Congratulations on successes right from the start! And seriously, 1,5 minutes on your first try, that's very low memo time. You timed the execution as well?

In order to try to help you (even thou it seems like you're doing quite well on your own), what solving method do you use? And why is the numbers necessary at all? Is "Guitar" one cornerpiece, and 0, 1 or 2 is for knowing the orientation? Would it be possible to change "Guitar0" to just "Guitar", "Guitar1" to "Ghost", and "Guitar2" to "Garlic", or something in that way? (Most people use one image or letter per sticker).


----------



## RTh (Feb 23, 2011)

Sakarie said:


> Congratulations on successes right from the start! And seriously, 1,5 minutes on your first try, that's very low memo time. You timed the execution as well?
> 
> In order to try to help you (even thou it seems like you're doing quite well on your own), what solving method do you use? And why is the numbers necessary at all? Is "Guitar" one cornerpiece, and 0, 1 or 2 is for knowing the orientation? Would it be possible to change "Guitar0" to just "Guitar", "Guitar1" to "Ghost", and "Guitar2" to "Garlic", or something in that way? (Most people use one image or letter per sticker).
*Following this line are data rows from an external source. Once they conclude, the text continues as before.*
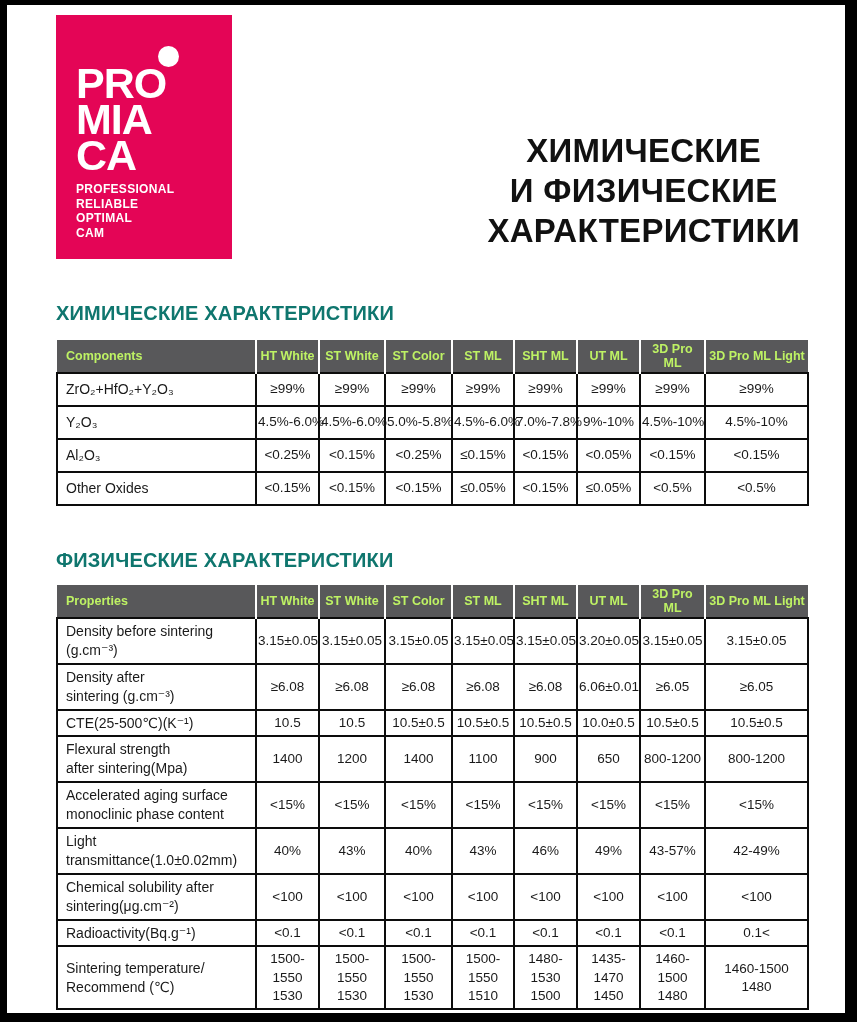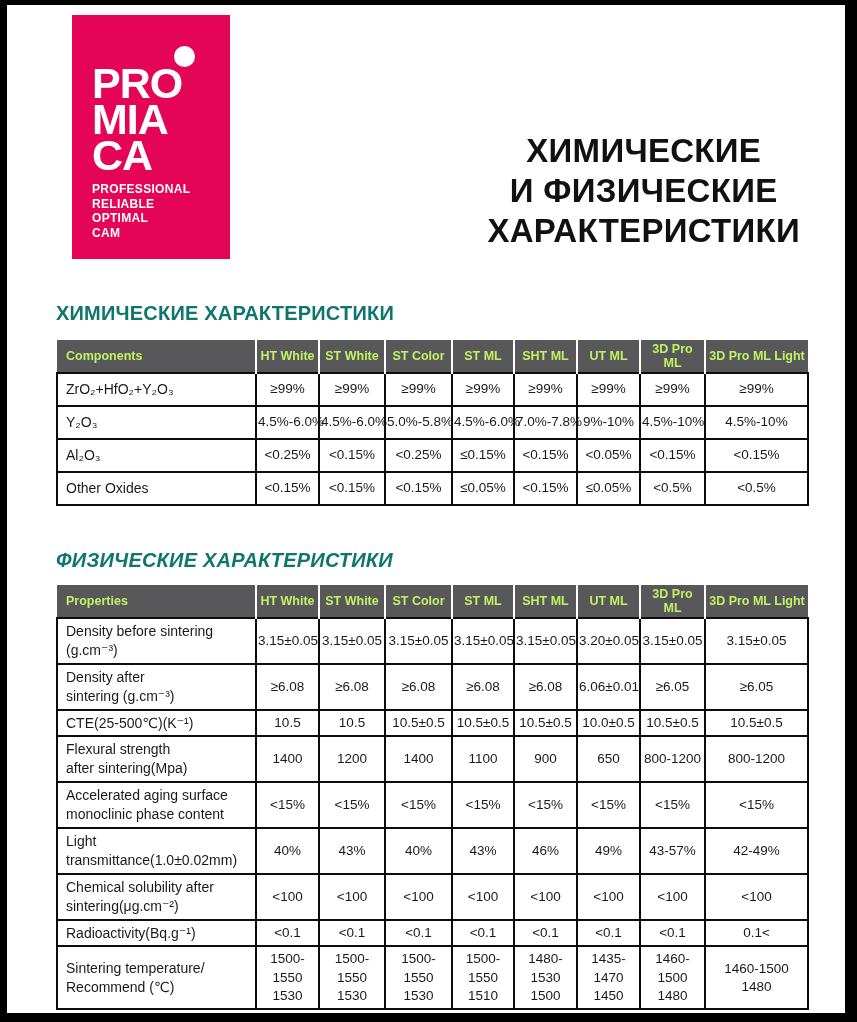--- a/index.html
+++ b/index.html
@@ -22,12 +22,11 @@
   .header-area { position: relative; height: 258px; }
   .logo {
     position: absolute; left: 0; top: 10px;
-    width: 158px; height: 244px;
+    width: 176px; height: 244px;
     background: var(--accent, #E40556);
     color: #fff;
     padding: 50px 0 0 20px;
     line-height: 0;
-    margin-left: 16px;
   }
   .logo-big {
     font-size: 43px; font-weight: 800; letter-spacing: -1px;

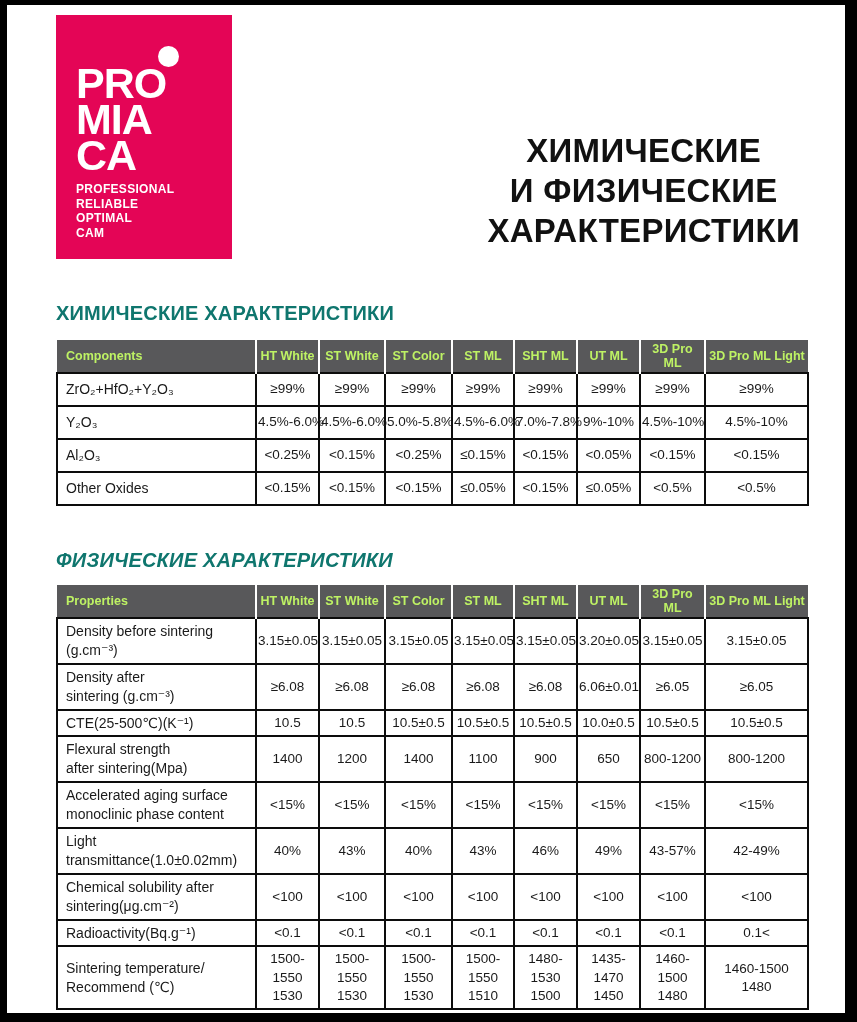--- a/index.html
+++ b/index.html
@@ -55,7 +55,7 @@
     line-height: 24px;
   }
   .section-heading.first { margin-top: 38px; margin-bottom: 15px; }
-  .section-heading.second { margin-top: 42px; margin-bottom: 13px; font-style: italic; }
+  .section-heading.second { margin-top: 42px; margin-bottom: 13px; }
   
   table {
     width: 100%; border-collapse: collapse; table-layout: fixed;

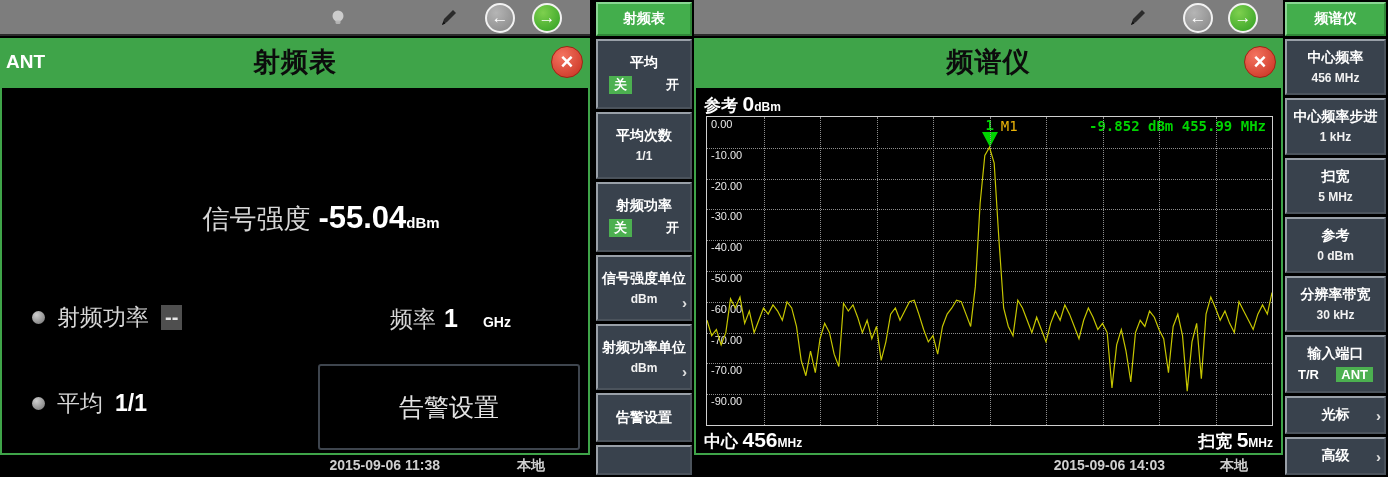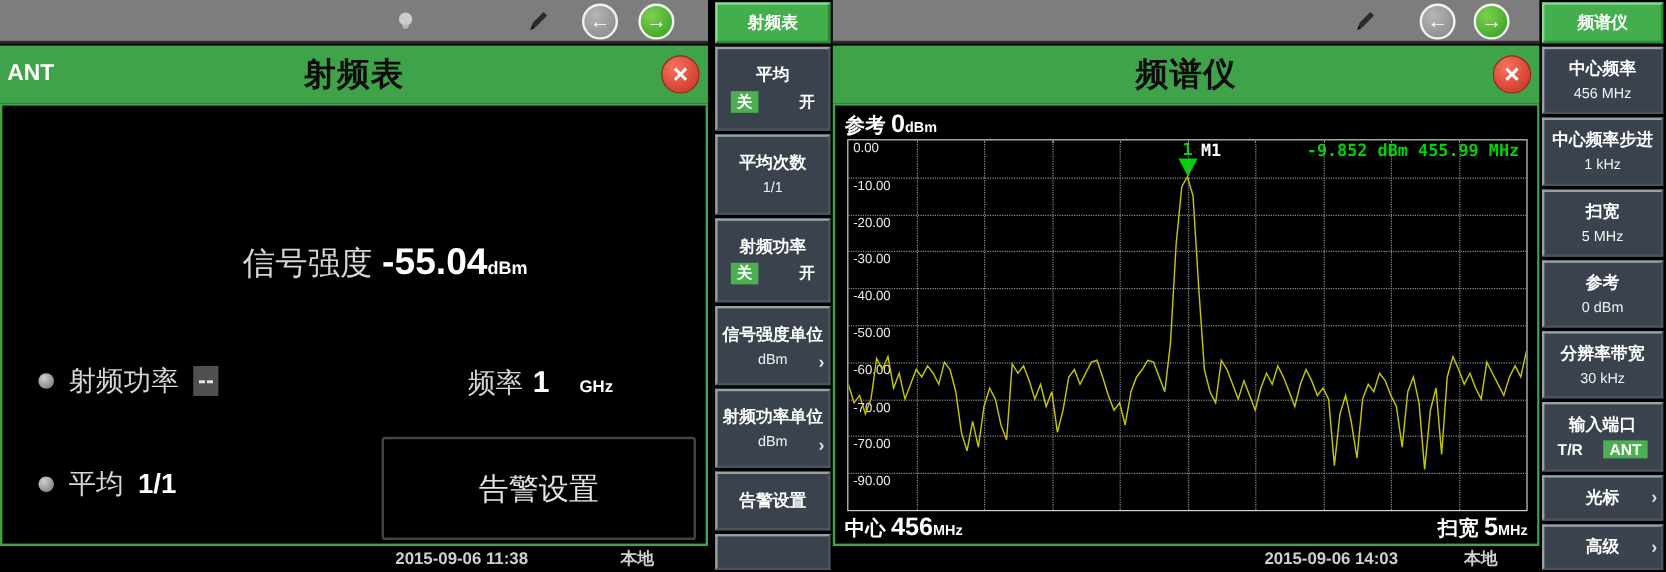--- a/index.html
+++ b/index.html
@@ -76,7 +76,7 @@
   .menu-btn.first { flex:0 0 34px; }
   .menu-btn.active { background:#43ae4c; border-color:#8ad693 #2f8737 #2f8737 #8ad693; }
   .menu-label { font-size:14px; font-weight:bold; white-space:nowrap; }
-  .menu-value { font-size:12px; font-weight:normal; color:#f2f2f2; margin-top:4px; }
+  .menu-value { font-size:12px; font-weight:bold; color:#f2f2f2; margin-top:4px; }
   .toggle-row { display:flex; justify-content:space-between; align-items:center; width:100%; padding:0 11px; margin-top:4px; font-size:13px; font-weight:bold; }
   .opt-box { background:#4cb050; padding:0 5px; }
   .arrow-glyph { position:absolute; right:3px; bottom:8px; font-size:15px; font-weight:bold; color:#e0e0e0; }

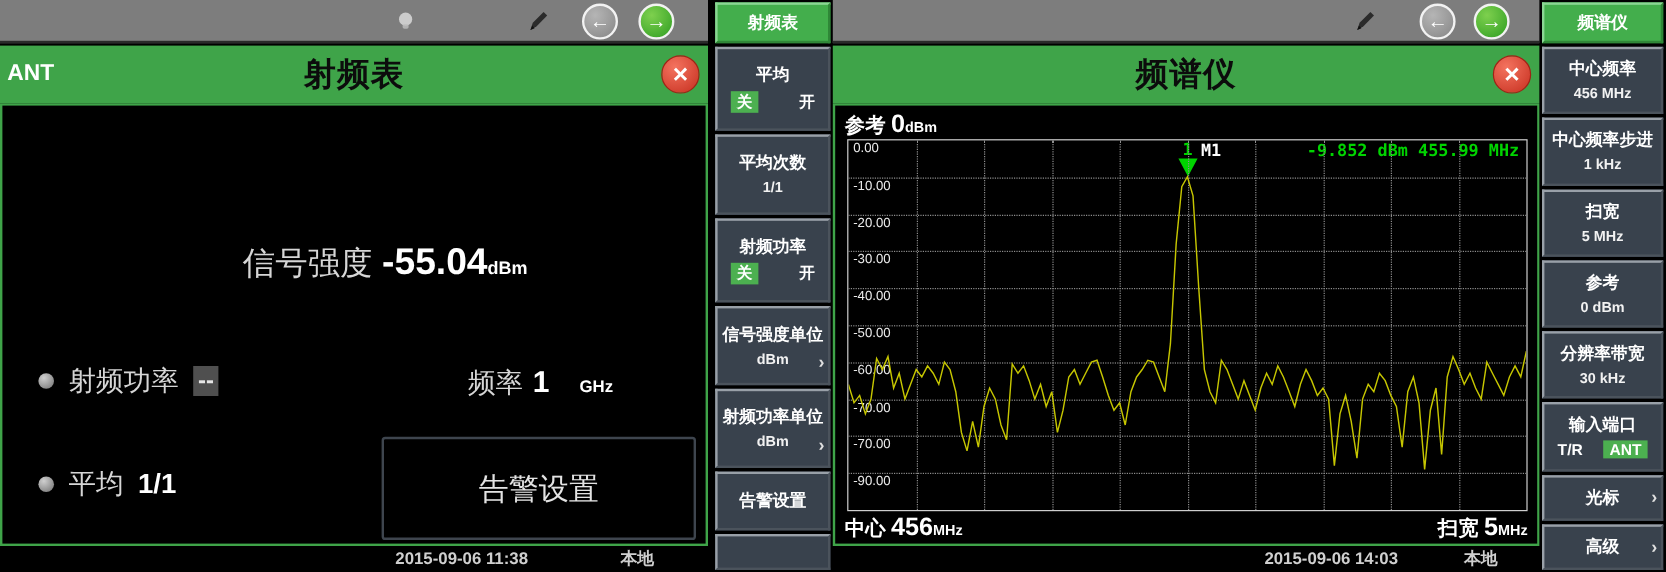--- a/index.html
+++ b/index.html
@@ -65,7 +65,7 @@
   .trace { position:absolute; left:0; top:0; width:100%; height:100%; }
   .marker-num { position:absolute; left:calc(50% - 4px); top:0; color:#00d400; font-family:"DejaVu Sans Mono",monospace; font-size:14px; font-weight:bold; }
   .marker-tri { position:absolute; left:calc(50% - 8px); top:15px; width:0; height:0; border-left:8px solid transparent; border-right:8px solid transparent; border-top:15px solid #00d400; }
-  .marker-name { position:absolute; left:52%; top:1px; color:#ffffff; font-family:"DejaVu Sans Mono",monospace; font-size:14px; font-weight:bold; }
+  .marker-name { position:absolute; left:52%; top:1px; color:#eab308; font-family:"DejaVu Sans Mono",monospace; font-size:14px; font-weight:normal; }
   .marker-readout { position:absolute; right:6px; top:1px; color:#00d400; font-family:"DejaVu Sans Mono",monospace; font-size:14px; font-weight:bold; }
 
   

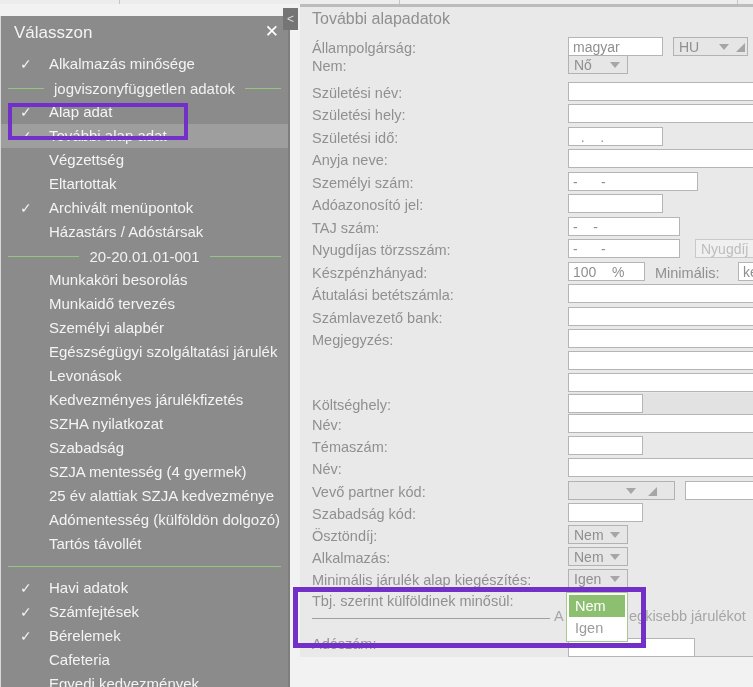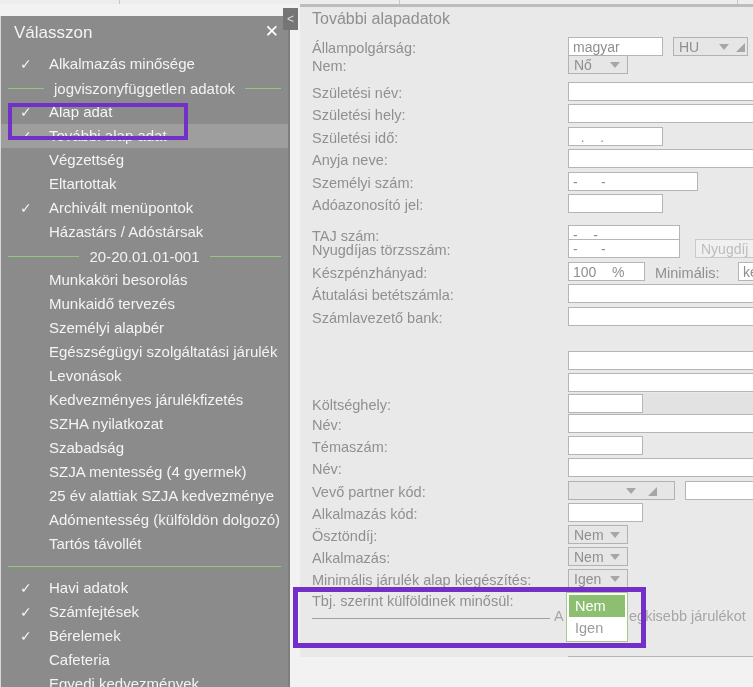--- a/index.html
+++ b/index.html
@@ -213,7 +213,7 @@
     <input class="inp" style="left: 268px; width: 95px;" value="">
   </div>
 
-  <div class="row" style="top:222px">
+  <div class="row" style="top:214px">
     <span class="lbl">TAJ szám:</span>
     <input class="inp" style="left: 268px; width: 112px;" value="-    -">
   </div>

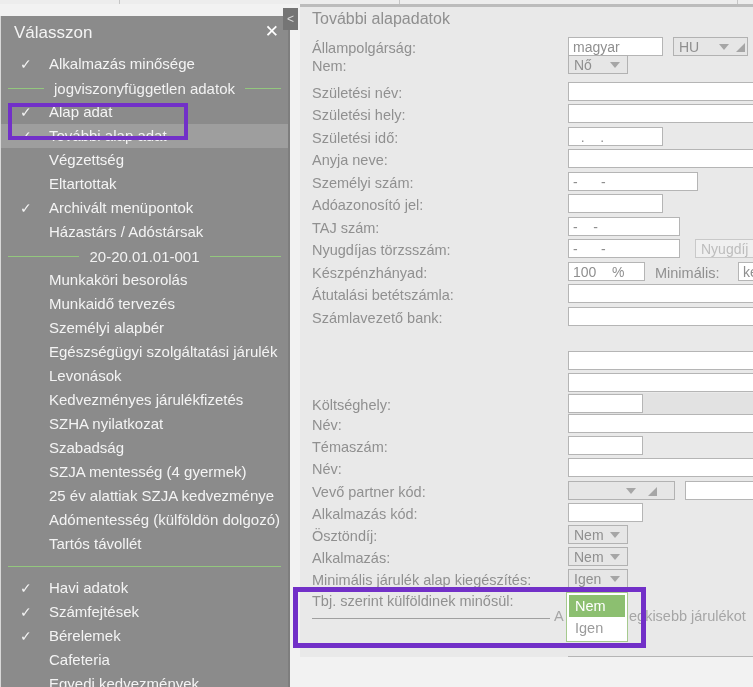--- a/index.html
+++ b/index.html
@@ -241,6 +241,10 @@
     <input class="inp" style="left: 268px; width: 190px;" value="">
   </div>
 
+  <div class="row" style="top:326px">
+    <span class="lbl">Megjegyzés:</span>
+    <input class="inp" style="left: 268px; width: 190px;" value="">
+  </div>
   <div class="row" style="top:348px">
     <input class="inp" style="left: 268px; width: 190px;" value="">
   </div>

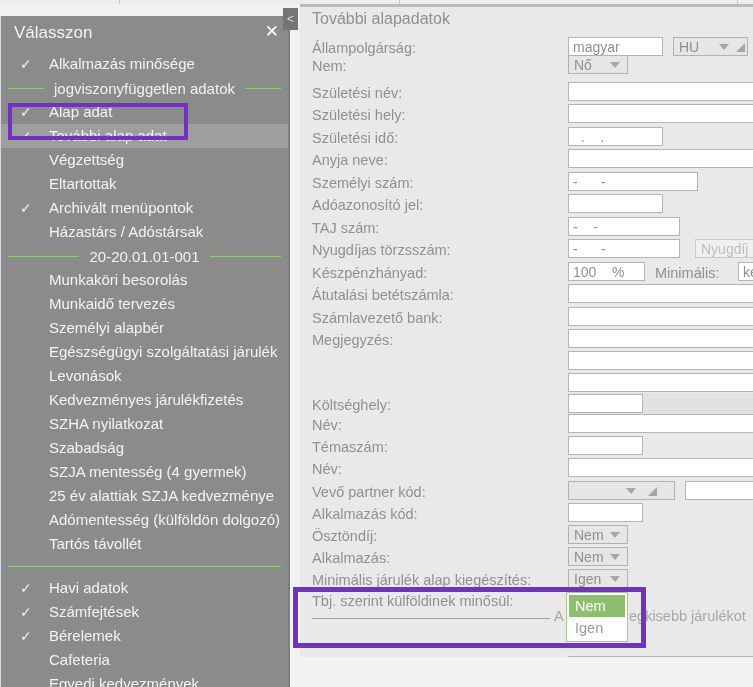--- a/index.html
+++ b/index.html
@@ -284,7 +284,7 @@
   </div>
 
   <div class="row" style="top:500px">
-    <span class="lbl">Alkalmazás kód:</span>
+    <span class="lbl">Szabadság kód:</span>
     <input class="inp" style="left: 268px; width: 75px;" value="">
   </div>
 

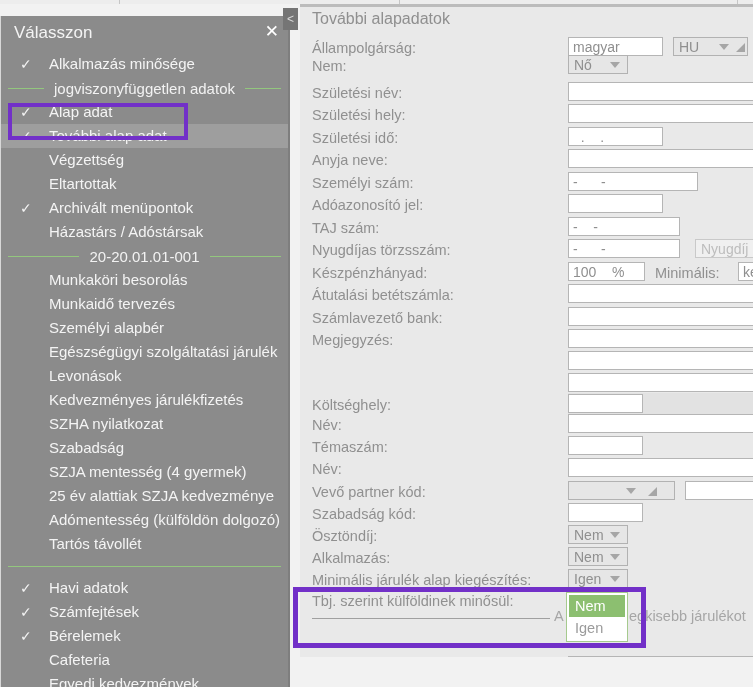--- a/index.html
+++ b/index.html
@@ -326,6 +326,10 @@
     <div class="opt">Igen</div>
   </div>
 
+  <div class="row" style="top:630px">
+    <span class="lbl">Adószám:</span>
+    <input class="inp" style="left: 268px; width: 127px; top: 4px;" value="">
+  </div>
 
   <div class="row" style="top:654px">
     <span class="lbl">Társas vállalkozás elnevezés:</span>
Well, I practiced some memorization before the first solve, so it was very easy to create this sequence of positions. And I use Pochman to solve BLD.

The 0, 1 or 2 stands for:

0= No adjustment needed
1= The adjustment is the fastest one to move ''Guitar'' to the buffer target.
2= The adjustment is the same as 1 but inverting the orientation.

I included the 0,1,2 system since I don't want any kind of thinking process through the memo (at least not more than classifying the adjustment) . So I just know the 2 ways to adjust each position.
I also thought of changing the 1, and I think I will. So the first kind of adjustment will be the position itself.

But using a word for each sticker... I thought and still think it's too much. The goal with this random words was to make it easy to remember. For example using UR UL BD, etc. seems hard to remember.

For the corners I first used the same system as for the edges, but now that you suggested it, I think I'll try using 0, 1 and 2 for the orientation. This way I'll choose the adjustment while solving and gain some time.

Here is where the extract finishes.